A judge on Thursday denied a motion seeking to block further use of a newly completed memorial to the victims of the 1978 mass murder and suicide at Jonestown _ a tribute that has sparked controversy because it includes the name of Peoples Temple leader Jim Jones among the 917 other people who died.
The ruling by Alameda County Superior Court Judge Robert McGuiness will allow Oakland's Evergreen Cemetery to host a planned dedication ceremony Sunday at the site, where more than 400 unidentified and unclaimed victims are buried in a mass grave.
Organizers, including Jones' adopted son, expect several hundred people to gather to see the $45,000 memorial, which consists of four large slabs of granite embedded in the ground and etched with the names of the dead.
"It's not about individual opinions, it's about a memorial and people having a private place of remembrance," Jim Jones Jr. said of the project he helped commission last August.
Jynona Norwood, a Los Angeles minister who lost 27 relatives at Jonestown, filed a lawsuit May 12 against Evergreen Cemetery, its president Buck Kamphausen, and its director Ron Haulman, accusing them of violating an agreement with her for an alternative memorial that would not include the name of Jim Jones.
She began raising money for that nearly $100,000 project in 1993 through her nonprofit Guyana Tribute Foundation.

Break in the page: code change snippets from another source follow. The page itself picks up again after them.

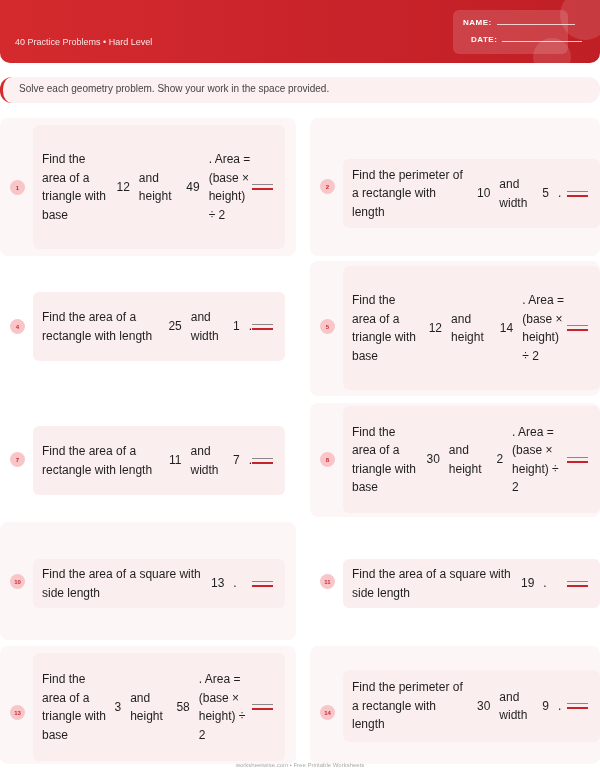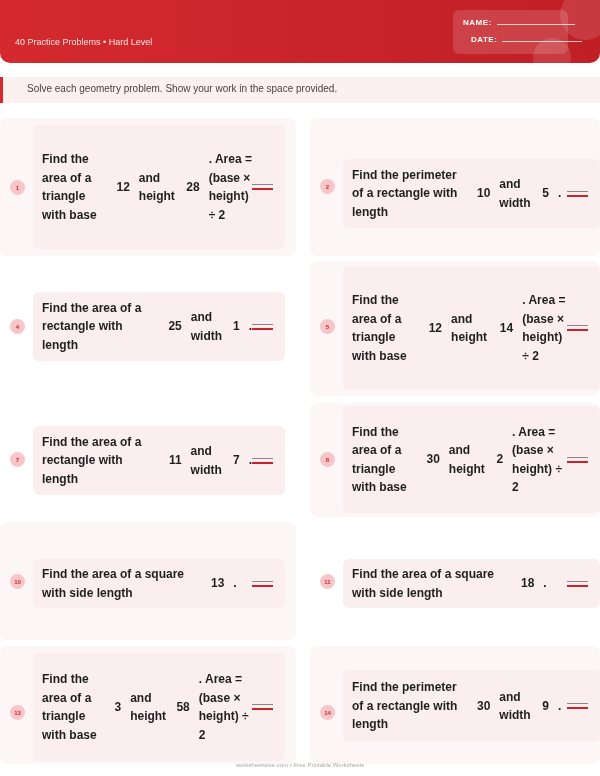--- a/index.html
+++ b/index.html
@@ -23,8 +23,8 @@
 
   .instructions {
     position: absolute; left: 0; top: 77px; width: 600px; height: 26px;
-    background: #fdf0f0; border-left: 3px solid #d42a2e; border-radius: 0;
-    font-size: 10px; color: #444; padding: 6px 0 0 24px;
+    background: #fdf0f0; border-left: 3px solid #d42a2e; border-radius: 12px;
+    font-size: 10px; color: #444; padding: 6px 0 0 16px;
   }
 
   .card { position: absolute; background: #fdf6f6; border-radius: 8px; }

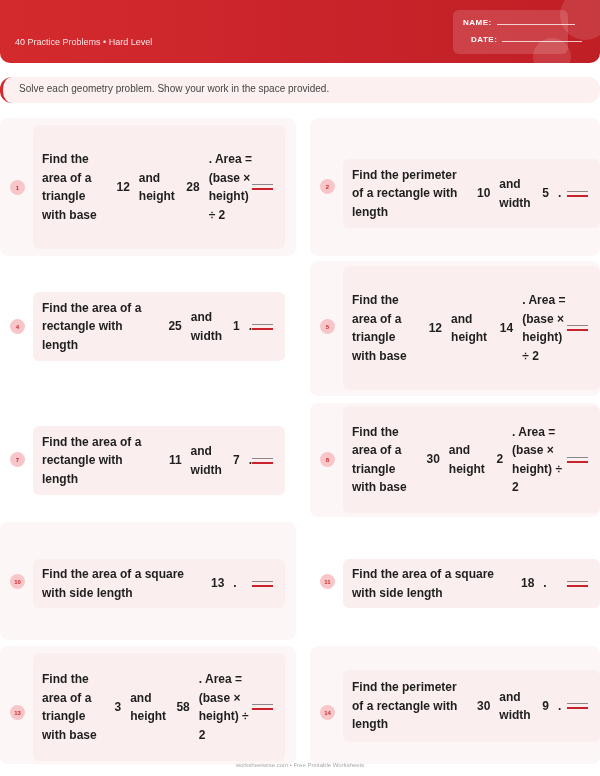--- a/index.html
+++ b/index.html
@@ -30,7 +30,7 @@
   .card { position: absolute; background: #fdf6f6; border-radius: 8px; }
   .inner {
     position: absolute; background: #fbeeee; border-radius: 6px;
-    display: flex; align-items: center; font-weight: bold; font-size: 12px; line-height: 18.5px;
+    display: flex; align-items: center; font-weight: normal; font-size: 12px; line-height: 18.5px;
     color: #1f1f1f;
   }
   .badge {

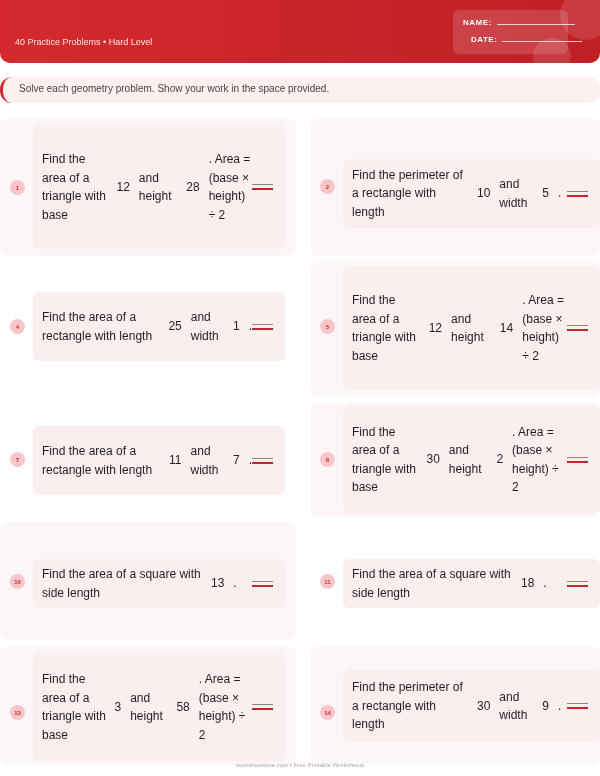--- a/index.html
+++ b/index.html
@@ -73,7 +73,7 @@
     <span class="seg" style="width:78px;">Find the area of a triangle with base</span>
     <span class="seg num">12</span>
     <span class="seg" style="width:50px;">and height</span>
-    <span class="seg num">28</span>
+    <span class="seg num">49</span>
     <span class="seg" style="width:54px;">. Area = (base × height) ÷ 2</span>
     <span class="ans">
         <i class="l1"></i>

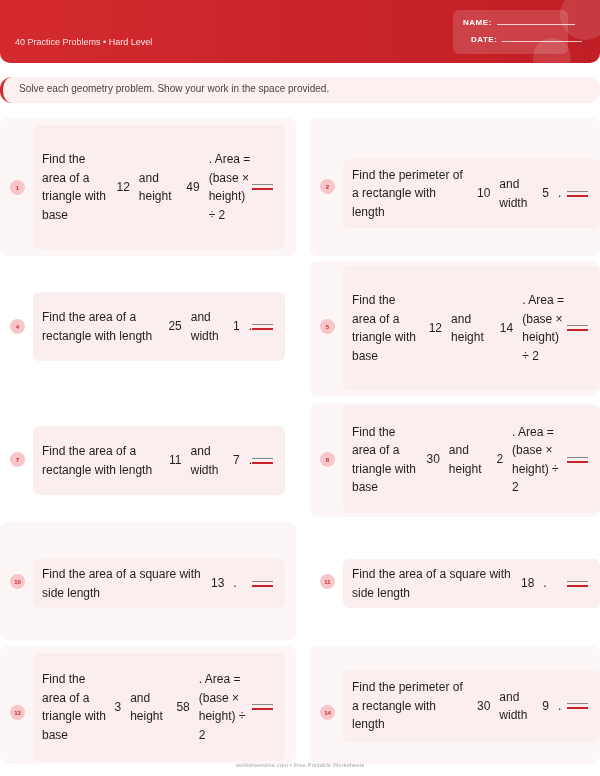--- a/index.html
+++ b/index.html
@@ -174,7 +174,7 @@
   <div class="badge" style="left:10px; top:52px;">11</div>
   <div class="inner" style="left:33px; top:37px; width:257px; height:49px;">
     <span class="seg" style="width:170px;">Find the area of a square with side length</span>
-    <span class="seg num">18</span>
+    <span class="seg num">19</span>
     <span class="seg">.</span>
     <span class="ans">
         <i class="l1"></i>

She said she made a $30,000 initial payment several years ago to begin its construction off-site and planned to later move it to the cemetery.
Norwood said the new memorial sends a message that "it is OK to honor a mass murderer." She compared including the name of Jones to having the name Osama bin Laden on a Sept. 11 memorial.
"It's a shame and an atrocity," she said. "I have 27 people in the ground because of this man."
In ruling against a preliminary injunction, Judge McGuiness said denying access to the memorial would cause substantial harm to those who wish to gather there to honor the victims, as well as to those who contributed to it, including the families of about 120 victims.
After more than 32 years of waiting for a proper memorial, any further delay "would continue to expose the victims and families of Jonestown to a continuing paralytic state of inaction," the judge wrote.
Steven Gurnee, an attorney representing Evergreen Cemetery, acknowledged McGuiness was faced with a difficult decision, but said he made the right choice.
"In the end, the court was sensitive to everyone's feelings but realized an injunctive order of this type would create far more problems than it would resolve," Gurnee said.
Jones Jr. said the memorial represents the truth of what happened on Nov. 18, 1978, in Guyana.
"Once history has been established, you can't change it, and the history is that 918 people died in a horrific event," he said. "We need to move past accusations and faults and back to healing for everyone."
U.S. Rep. Leo Ryan of California, three newsmen and a church defector were ambushed and killed on a remote jungle airstrip by temple gunmen while visiting Jonestown on a fact-finding mission to investigate reports of abuses of members.
Jones then orchestrated a ritual of mass murder and suicide at the temple's nearby agricultural commune. The dead included 305 children, 17 of whom were members of Norwood's extended family, she said.
Thursday's ruling settles only part of Norwood's legal challenge. Her lawsuit also seeks unspecified compensatory and punitive damages.
Attorneys for both sides are scheduled to confer with McGuiness by phone Tuesday to set a settlement conference date.